Refs:

Independent Component Analysis (ICA) is a signal processing technique that tries to unmix two different signals that were collected together. One instance is the cocktail problem: two different sound sources, say a music background and a conversation were recorded by two different microphones placed on distinct locations. We wish to extract the music and the conversation into different tracks so that we can listen to both. These type of problems where we wish to separtate mixed sources is usually called blind source separation (BSS). ICA is a tool to solve BSS problems where the signal was produced by a linear mixture.
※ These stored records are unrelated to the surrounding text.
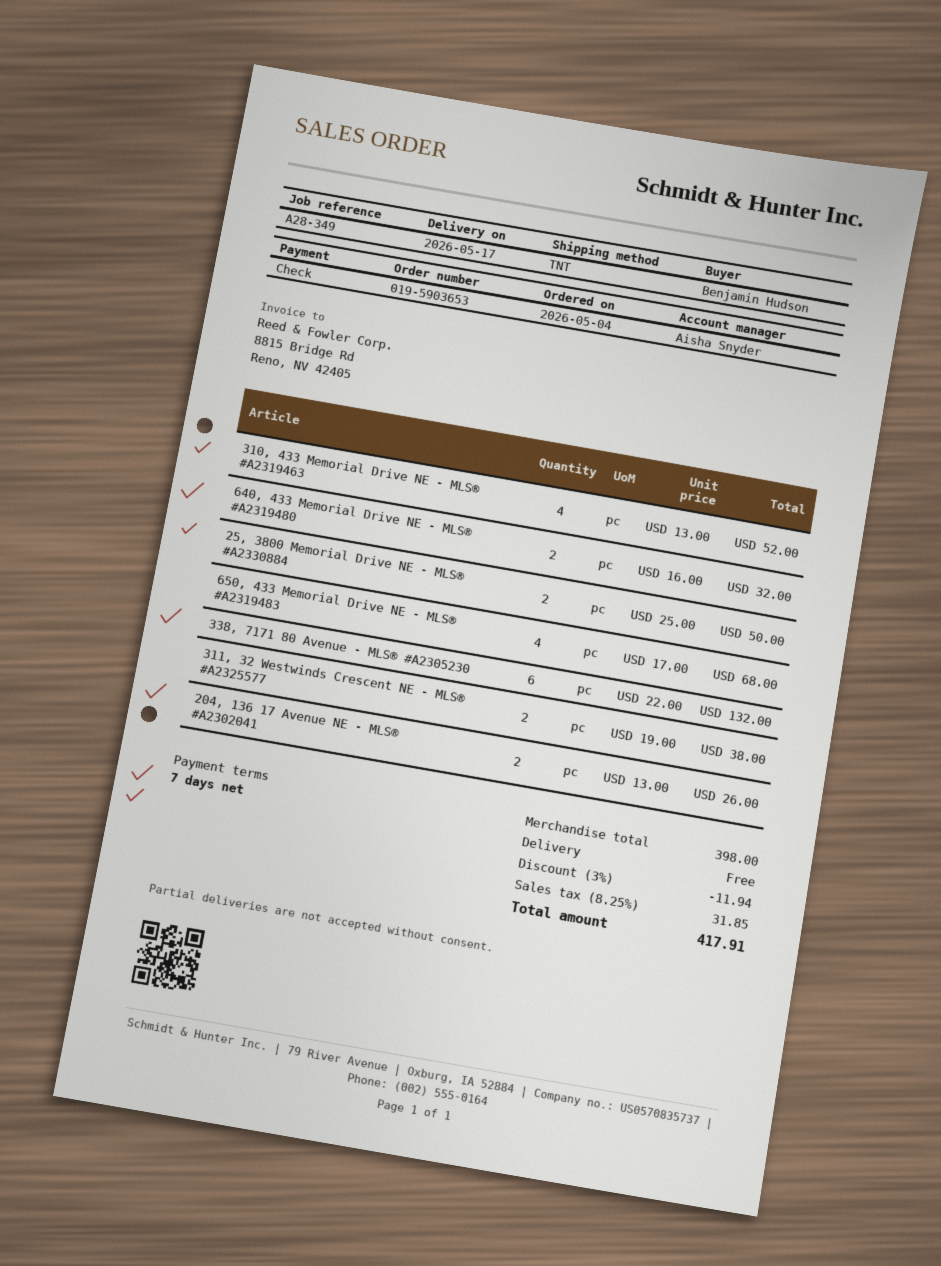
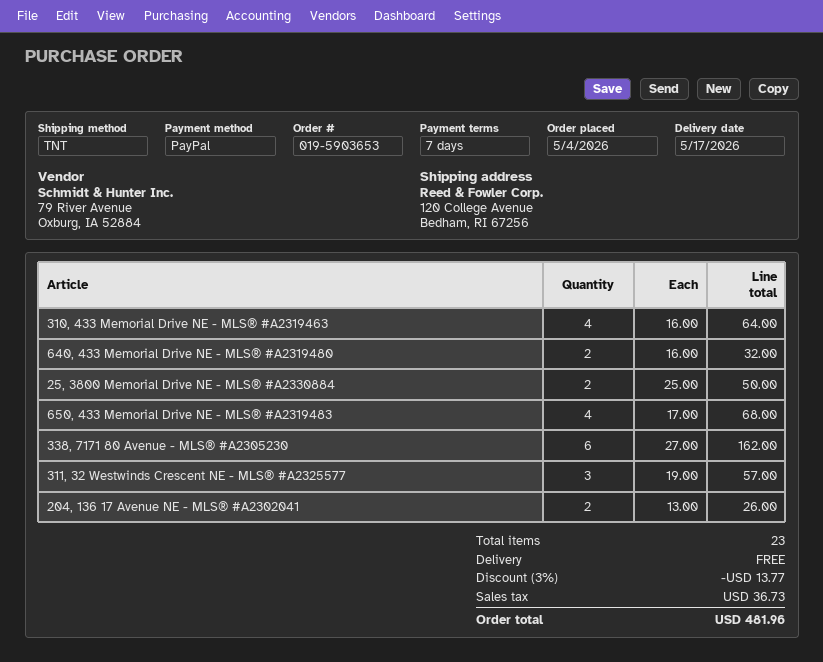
payment method: cheque -> PayPal
310, 433 Memorial Drive NE - MLS® #A2319463: 4 x 13.00 = 52.00 -> 4 x 16.00 = 64.00
338, 7171 80 Avenue - MLS® #A2305230: 6 x 22.00 = 132.00 -> 6 x 27.00 = 162.00
311, 32 Westwinds Crescent NE - MLS® #A2325577: 2 x 19.00 = 38.00 -> 3 x 19.00 = 57.00
discount: 3% = 11.94 -> 3% = 13.77
tax: 31.85 -> 36.73
total: 417.91 -> 481.96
ICA assumes the each received signals \(X = (X_1, X_2, \ldots)\) are an unknown linear mixture \(A\) of the unknown sources \(S\):

\[X = A.S\]

being \(A\) a full rank matrix, ie, \(A\) as an inverse.
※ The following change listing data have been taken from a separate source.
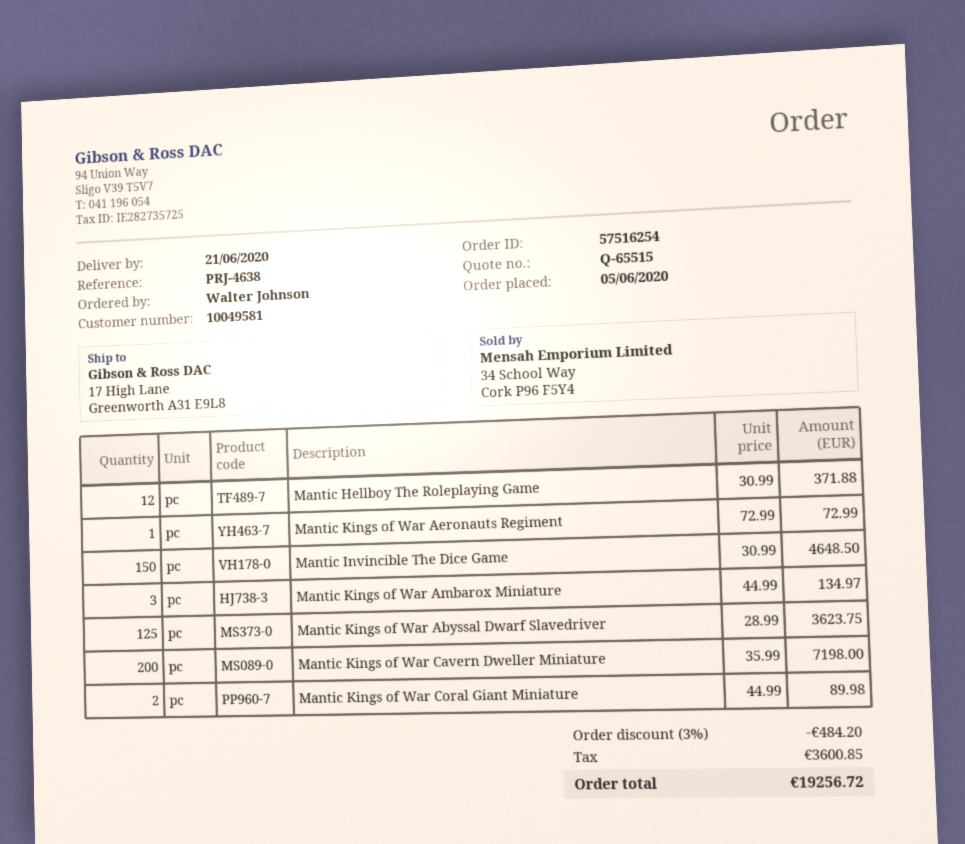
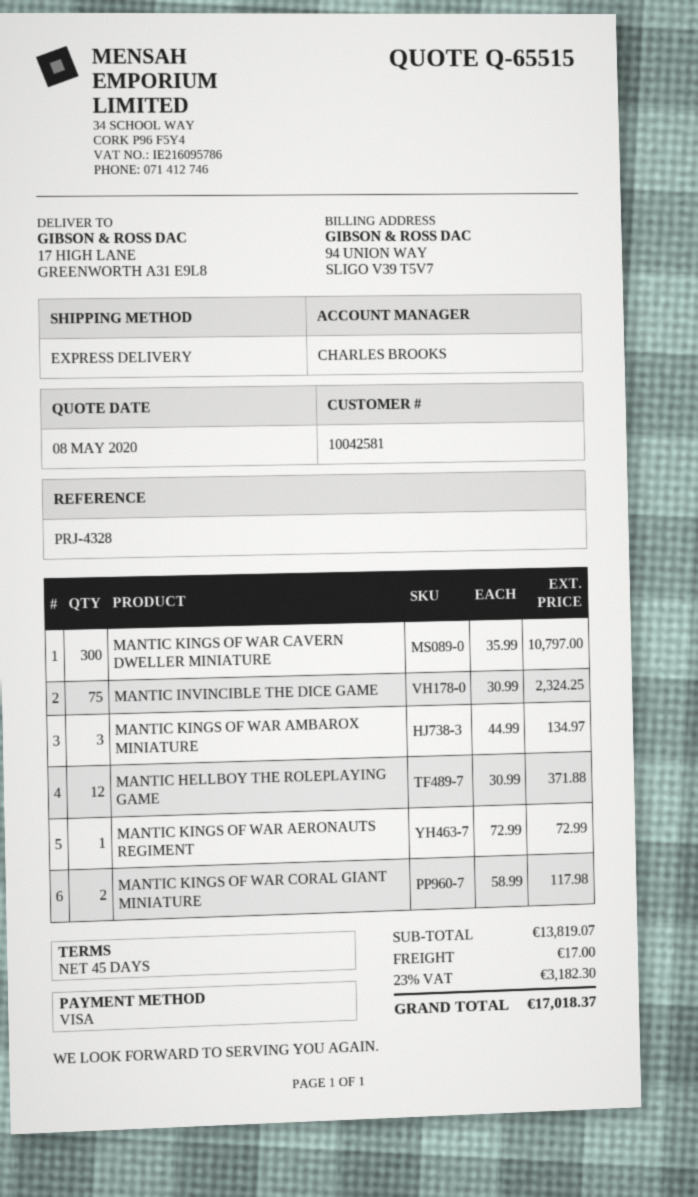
customer number: 10049581 -> 10042581
reference: PRJ-4638 -> PRJ-4328
Mantic Invincible The Dice Game: 150 x 30.99 = 4648.50 -> 75 x 30.99 = 2324.25
Mantic Kings of War Abyssal Dwarf Slavedriver: 125 x 28.99 = 3623.75 -> none
Mantic Kings of War Cavern Dweller Miniature: 200 x 35.99 = 7198.00 -> 300 x 35.99 = 10797.00
Mantic Kings of War Coral Giant Miniature: 2 x 44.99 = 89.98 -> 2 x 58.99 = 117.98
discount: 3% = 484.20 -> none
shipping: none -> 17.00
tax: 3600.85 -> 3182.30
total: 19256.72 -> 17018.37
ICA also assumes that the signals are mutually independent, \(p(S_i, S_j) = p(S_i)p(S_j)\), and that the signals \(S_i\) do not come from a Gaussian source, which is necessary because ICA requires that the kurtosis must be different than zero (which does not happen in the Gaussian distribution).

The goal of ICA is to find an approximation \(W\) of \(A^{-1}\) such that:

\[\hat{S} = WX \approx S\]

ICA is a generative model since the model describes how \(X\) could be generated from \(A\) and \(X\).

ICA tries to find \(A\) by estimating the matrices of its SVD decomposition:

\[A = U \Sigma V^T\]

so \(W\) should be, ideally,

\[W = A^{-1} = V \Sigma^{-1} U^T\]

since the inverse of a rotation matrix is its transpose (\(V^{-1}=V^T\)), and, since \(A\) is invertible by assumption, the inverse of \(\Sigma\) exists.

ICA goes in three steps:

  1. Examine the covariance of the data to estimate \(U^T\)

  2. Also using the covariance, it estimates \(\Sigma^{-1}\)

  3. Finally, it uses the independence and kurtosis assumptions to estimate \(V\)

Let’s see how to compute these steps assuming two 2D signals \(X_1\) and \(X_2\) both with mean zero.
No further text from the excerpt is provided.